(Source data)
::::

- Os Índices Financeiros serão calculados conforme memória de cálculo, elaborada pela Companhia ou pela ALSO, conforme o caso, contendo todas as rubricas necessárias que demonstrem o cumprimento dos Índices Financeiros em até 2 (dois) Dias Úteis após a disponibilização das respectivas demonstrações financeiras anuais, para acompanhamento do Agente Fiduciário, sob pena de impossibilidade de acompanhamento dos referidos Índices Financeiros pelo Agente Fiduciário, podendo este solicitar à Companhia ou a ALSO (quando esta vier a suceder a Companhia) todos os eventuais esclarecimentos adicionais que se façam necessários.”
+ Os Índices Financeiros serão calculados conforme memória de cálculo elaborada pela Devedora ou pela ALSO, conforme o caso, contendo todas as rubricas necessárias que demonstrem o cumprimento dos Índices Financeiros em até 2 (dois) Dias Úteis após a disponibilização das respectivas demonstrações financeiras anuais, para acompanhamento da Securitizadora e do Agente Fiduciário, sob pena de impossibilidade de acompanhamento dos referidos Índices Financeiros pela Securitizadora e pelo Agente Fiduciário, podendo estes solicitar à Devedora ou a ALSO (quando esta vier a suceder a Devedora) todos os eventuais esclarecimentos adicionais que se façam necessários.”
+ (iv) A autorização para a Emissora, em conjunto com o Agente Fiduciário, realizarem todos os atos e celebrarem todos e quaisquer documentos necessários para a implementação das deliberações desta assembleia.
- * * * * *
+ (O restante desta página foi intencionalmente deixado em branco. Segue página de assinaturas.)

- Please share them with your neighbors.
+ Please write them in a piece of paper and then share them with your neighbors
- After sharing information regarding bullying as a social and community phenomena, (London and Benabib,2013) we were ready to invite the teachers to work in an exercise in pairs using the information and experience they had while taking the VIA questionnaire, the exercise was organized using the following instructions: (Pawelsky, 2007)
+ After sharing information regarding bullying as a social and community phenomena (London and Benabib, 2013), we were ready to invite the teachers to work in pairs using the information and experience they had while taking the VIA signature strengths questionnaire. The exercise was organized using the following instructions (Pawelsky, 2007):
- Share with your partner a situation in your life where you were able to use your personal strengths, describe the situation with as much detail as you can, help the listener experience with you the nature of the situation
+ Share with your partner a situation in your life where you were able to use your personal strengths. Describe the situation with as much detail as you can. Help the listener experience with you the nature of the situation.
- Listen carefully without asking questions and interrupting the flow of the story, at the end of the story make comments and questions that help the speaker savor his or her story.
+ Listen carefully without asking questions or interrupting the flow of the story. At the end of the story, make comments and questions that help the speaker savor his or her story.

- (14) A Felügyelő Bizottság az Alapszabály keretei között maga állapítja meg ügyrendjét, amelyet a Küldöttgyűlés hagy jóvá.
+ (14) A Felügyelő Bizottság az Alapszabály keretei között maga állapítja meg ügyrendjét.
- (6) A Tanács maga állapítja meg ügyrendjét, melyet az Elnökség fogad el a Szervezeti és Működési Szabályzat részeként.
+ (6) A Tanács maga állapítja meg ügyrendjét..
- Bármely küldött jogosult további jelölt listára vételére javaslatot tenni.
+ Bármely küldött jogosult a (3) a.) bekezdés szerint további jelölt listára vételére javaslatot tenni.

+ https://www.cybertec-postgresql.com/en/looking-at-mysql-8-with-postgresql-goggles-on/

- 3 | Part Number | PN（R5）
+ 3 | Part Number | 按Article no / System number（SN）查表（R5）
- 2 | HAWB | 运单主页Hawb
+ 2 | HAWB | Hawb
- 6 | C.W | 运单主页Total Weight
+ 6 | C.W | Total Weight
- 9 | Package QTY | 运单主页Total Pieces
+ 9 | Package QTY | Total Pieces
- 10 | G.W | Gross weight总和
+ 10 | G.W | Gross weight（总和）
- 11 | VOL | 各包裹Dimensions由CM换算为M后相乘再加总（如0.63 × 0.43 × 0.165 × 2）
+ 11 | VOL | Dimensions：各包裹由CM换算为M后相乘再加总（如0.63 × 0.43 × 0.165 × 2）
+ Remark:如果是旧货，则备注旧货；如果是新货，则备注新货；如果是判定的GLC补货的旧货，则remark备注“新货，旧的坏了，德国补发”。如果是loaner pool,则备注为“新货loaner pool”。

::::

Problem details: Copy out the line holding "C.W | Total Weight" along with all lines after it through the end of the entries, exactly and only these.

Task response:
+ 6 | C.W | Total Weight
- 9 | Package QTY | 运单主页Total Pieces
+ 9 | Package QTY | Total Pieces
- 10 | G.W | Gross weight总和
+ 10 | G.W | Gross weight（总和）
- 11 | VOL | 各包裹Dimensions由CM换算为M后相乘再加总（如0.63 × 0.43 × 0.165 × 2）
+ 11 | VOL | Dimensions：各包裹由CM换算为M后相乘再加总（如0.63 × 0.43 × 0.165 × 2）
+ Remark:如果是旧货，则备注旧货；如果是新货，则备注新货；如果是判定的GLC补货的旧货，则remark备注“新货，旧的坏了，德国补发”。如果是loaner pool,则备注为“新货loaner pool”。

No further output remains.